Pop Top Corp. v. Rakuten Kobo Inc.
U.S. District Court, Northern District of California · N.D. Cal. · California bar guidance
Conduct
Pro se judgment debtor cited nonexistent cases (Vargas, Hernandez-Rojas, Mickens) and a ChatGPT-generated transcript analysis.
Consequence
No monetary sanction; Rule 11(b)(2) warning that future fabricated citations may result in sanctions, citing Gjovik v. Apple.
Lesson
N.D. Cal. is sequencing AI sanctions: warning first (Pop Top), then monetary sanctions on repeat. Document the warning trigger.
Verified May 7, 2026
- Citation
- Pop Top Corp. v. Rakuten Kobo Inc., No. 20-cv-04482-YGR (DMR) (N.D. Cal. July 25, 2025) (Ryu, Chief Mag. J.)
- Decided
- July 25, 2025
Summary
Pro se judgment debtor Rohit Chandra filed post-judgment motions in Pop Top Corp. v. Rakuten Kobo Inc. that included citations to multiple fictitious authorities, including "In re Subpoena to Vargas," "Estate of Hernandez-Rojas v. United States," and "Mickens v. Waynesboro," all generated by AI tools and none of which exists. Chandra also submitted a ChatGPT analysis of deposition transcripts as substantive evidence without independent corroboration. Chief Magistrate Judge Donna M. Ryu issued a formal warning under Federal Rule of Civil Procedure 11(b)(2), citing Gjovik v. Apple Inc., 2025 WL 1447380, that "citations to nonexistent cases, or citation to existing cases for unsupported propositions, may result in sanctions, including monetary sanctions" in subsequent filings. The court reiterated that pro se litigants are subject to the same procedural requirements as represented parties for purposes of citation verification.
- AI tool:
- ChatGPT (implied)
What sanction did the court impose?
No monetary sanctions imposed in this order. Formal Rule 11(b)(2) warning that future fabricated citations or unsupported case propositions may result in sanctions, including monetary sanctions.

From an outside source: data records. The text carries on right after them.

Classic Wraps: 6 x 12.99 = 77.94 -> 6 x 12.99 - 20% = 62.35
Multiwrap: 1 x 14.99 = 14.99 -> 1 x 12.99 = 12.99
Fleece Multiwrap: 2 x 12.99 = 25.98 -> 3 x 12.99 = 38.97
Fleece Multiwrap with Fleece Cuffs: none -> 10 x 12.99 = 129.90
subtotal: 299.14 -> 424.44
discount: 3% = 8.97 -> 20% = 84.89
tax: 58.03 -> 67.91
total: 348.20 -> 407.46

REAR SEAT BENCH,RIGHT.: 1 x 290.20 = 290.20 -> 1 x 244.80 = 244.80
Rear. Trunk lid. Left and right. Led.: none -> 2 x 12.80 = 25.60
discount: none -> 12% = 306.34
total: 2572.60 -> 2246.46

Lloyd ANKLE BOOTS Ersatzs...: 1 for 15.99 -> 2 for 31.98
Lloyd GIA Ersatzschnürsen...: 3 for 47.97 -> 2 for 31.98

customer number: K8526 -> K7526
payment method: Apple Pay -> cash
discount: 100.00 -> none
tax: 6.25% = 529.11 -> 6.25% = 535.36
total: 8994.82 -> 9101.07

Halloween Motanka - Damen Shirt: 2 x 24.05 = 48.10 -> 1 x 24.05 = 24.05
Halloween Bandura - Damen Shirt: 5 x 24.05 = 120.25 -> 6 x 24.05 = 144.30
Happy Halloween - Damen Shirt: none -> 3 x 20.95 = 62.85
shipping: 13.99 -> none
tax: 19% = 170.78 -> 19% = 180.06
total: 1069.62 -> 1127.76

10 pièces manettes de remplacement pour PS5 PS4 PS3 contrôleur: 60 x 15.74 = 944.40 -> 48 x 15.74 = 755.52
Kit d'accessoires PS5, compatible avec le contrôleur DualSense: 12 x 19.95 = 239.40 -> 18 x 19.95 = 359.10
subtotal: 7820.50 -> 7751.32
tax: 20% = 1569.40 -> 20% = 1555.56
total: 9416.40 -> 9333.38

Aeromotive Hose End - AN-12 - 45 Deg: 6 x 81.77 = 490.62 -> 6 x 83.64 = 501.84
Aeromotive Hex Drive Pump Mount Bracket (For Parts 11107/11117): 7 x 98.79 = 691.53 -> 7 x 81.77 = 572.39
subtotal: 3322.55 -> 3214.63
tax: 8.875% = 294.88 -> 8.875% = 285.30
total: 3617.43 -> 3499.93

Why does Pop Top Corp. v. Rakuten Kobo Inc. matter for law firms using AI?
Pop Top is structurally significant because it cites Gjovik v. Apple Inc., 2025 WL 1447380, as authority for the verification standard, locking the two N.D. Cal. orders into a citable warning sequence. Chief Magistrate Judge Ryu treats the obligation to verify AI-generated citations as a Rule 11(b)(2) baseline applicable to pro se and represented filers alike, with the warning serving as a documented predicate for monetary sanctions on repeat conduct.
The order also addresses an underdiscussed AI failure mode: ChatGPT-generated analysis of deposition transcripts presented as substantive evidence. The court did not credit the analysis. For a managing partner running discovery in N.D. Cal., the operational implication is that AI-summarized transcript content, AI-summarized expert reports, and AI-distilled exhibit narratives are all subject to the same verification posture as case citations. The Pop Top warning is one-shot per litigant; the second instance is a sanctions motion with the warning order in hand.
Implications for your firm
Operational steps a firm reading this case may wish to consider documenting. Strategic and rule-application calls belong to your firm's attorneys.
- When opposing pro se litigants in N.D. Cal. post-judgment matters, surface fabricated citations early so any sanctions motion can show the Rule 11(b)(2) standard articulated in Pop Top has been met.
- Train staff to identify AI-generated transcript analyses or document summaries as separate verification risks distinct from fabricated case citations; both are addressed in the Pop Top order.
- Preserve copies of warning orders against opposing counsel or parties; subsequent sanctions motions in N.D. Cal. now build on the documented Pop Top / Gjovik warning sequence.
Sources
Primary sources
Further reading
- Specific tool identification: the order discusses 'AI tools' and references a ChatGPT-generated transcript analysis, but does not catalog every fabricated citation by tool. Treat tool name as 'ChatGPT (implied)' rather than 'ChatGPT (named)'.
- Identity of any sanctioned counsel of record beyond pro se judgment debtor Rohit Chandra not independently confirmed; the warning ran to Chandra's filings.